Previous attempts to dress up robots with more human-like derma used silicon rubber materials, but they proved to be a poor substitute, lacking in realistic tone, texture and functionality.

“The silicone rubber covers that are commonly used today may look real from a distance or in photos or videos, but when you actually get up close, you realize that it is artificial,” Takeuchi explained.

In contrast, the robotic finger’s novel covering looks like, and can behave like, human skin to a certain extent.

Notably, it has the ability to heal itself which researchers demonstrated by creating a wound and then grafting a collagen sheet onto it. Over the course of a week, these skin cells were able to regenerate and repair the injury.

To create the skin the researchers first immersed the robot’s metal interior in a collagen solution to shrink the dermis equivalent to form fit around an anchoring structure. Next, human keratinocyte cells were repeatedly painted on top of the living canvas. This process resulted in a multi-layer cell deposit similar to human skin.

But there is still more work to be done. The skin substitute doesn’t quite live up to the real thing and the finger cannot survive for long in dry air, the paper acknowledged. Without future upgrades such as blood vessels, nails and sweat glands, the ersatz epidermis cannot truly be considered living.

In addition to adding skin-specific functions, “scaling up our current method to cover larger structures would also be a challenging next step,” Takeuchi stated.

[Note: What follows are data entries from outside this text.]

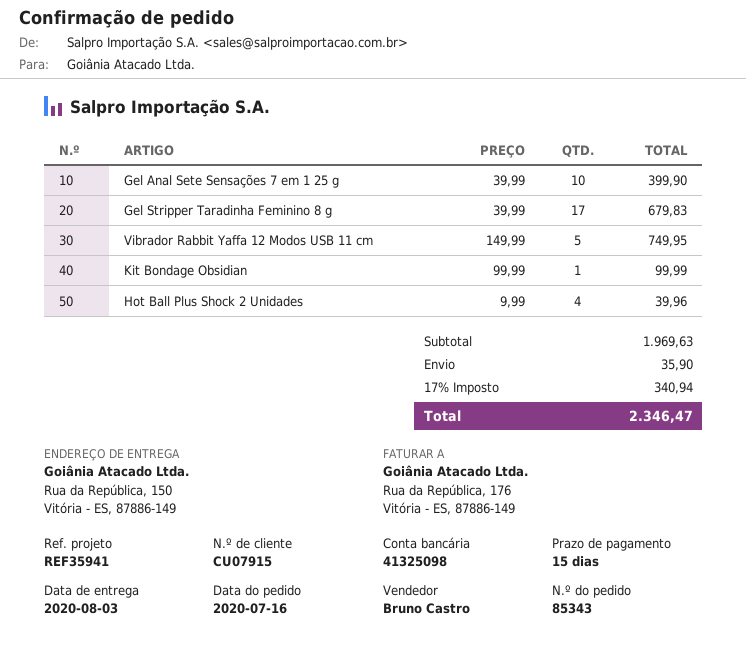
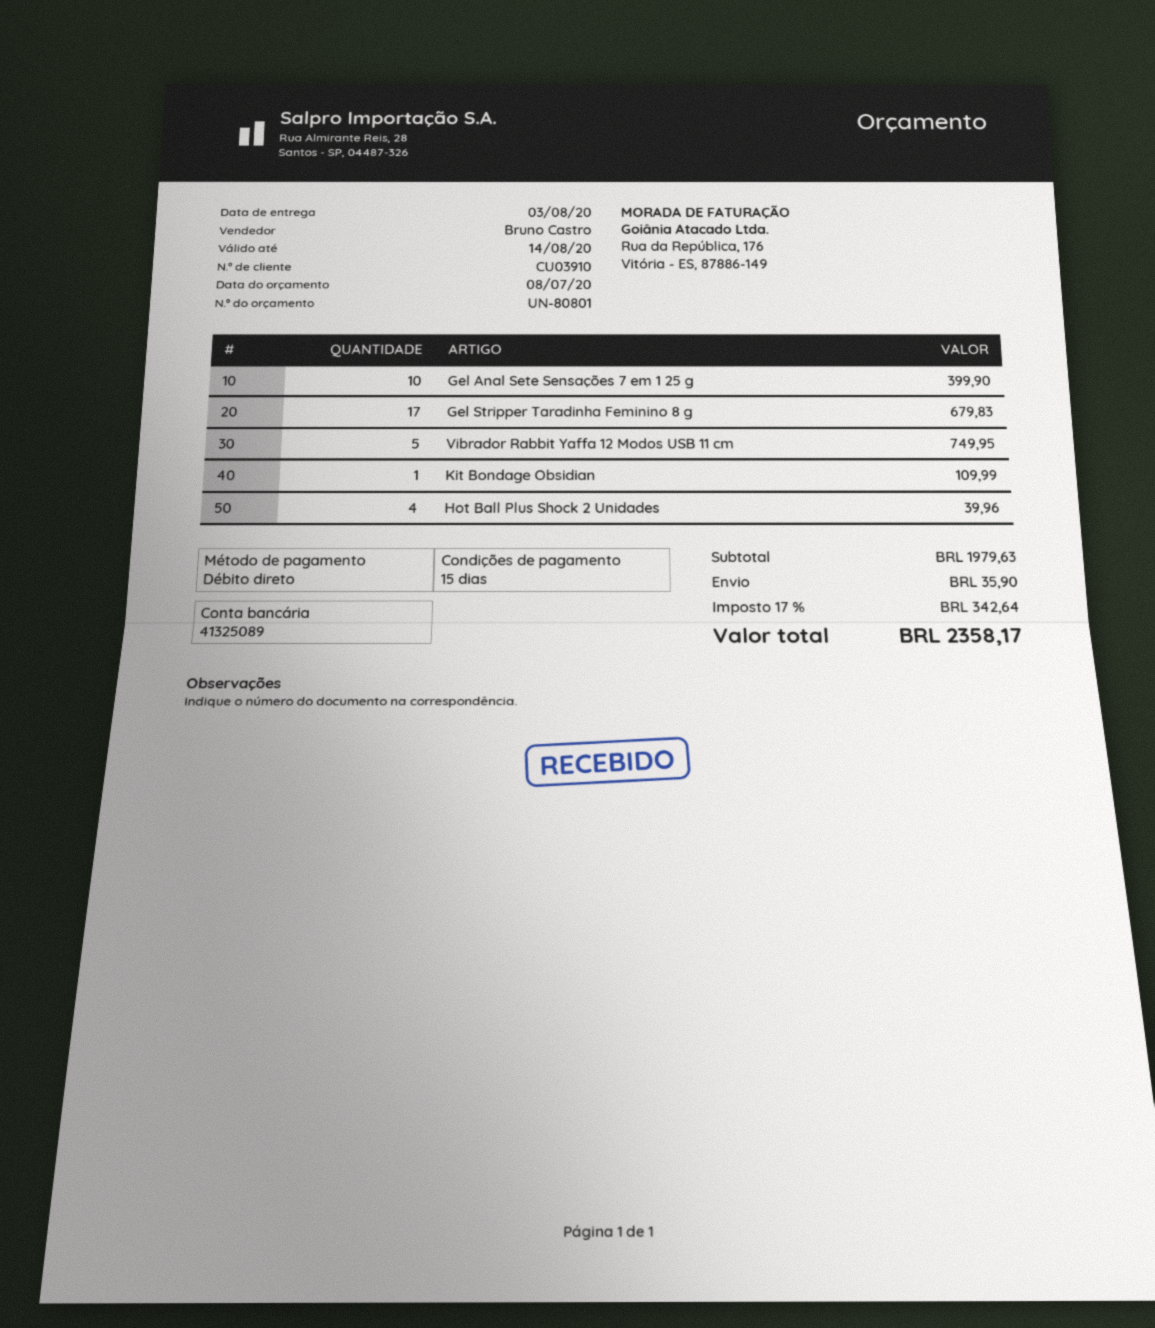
customer number: CU07915 -> CU03910
bank account: 41325098 -> 41325089
Kit Bondage Obsidian: 1 for 99.99 -> 1 for 109.99
subtotal: 1969.63 -> 1979.63
tax: 17% = 340.94 -> 17% = 342.64
total: 2346.47 -> 2358.17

As unsettling as the detached digit may appear, it might lead to more realistic humanoids which researchers hope will foster friendlier relationships between humans and robots.

The technology is anticipated to be used in industries such as the medical and hospitality sectors where its reparability and human-like qualities are important. The tech is also expected to aid in the development of skin cosmetics, lab-grown leather, and transplant material in the field of regenerative medicine, according to Takeuchi.

“We believe this is a great step toward a new biohybrid robot with the superior functions of living organisms.”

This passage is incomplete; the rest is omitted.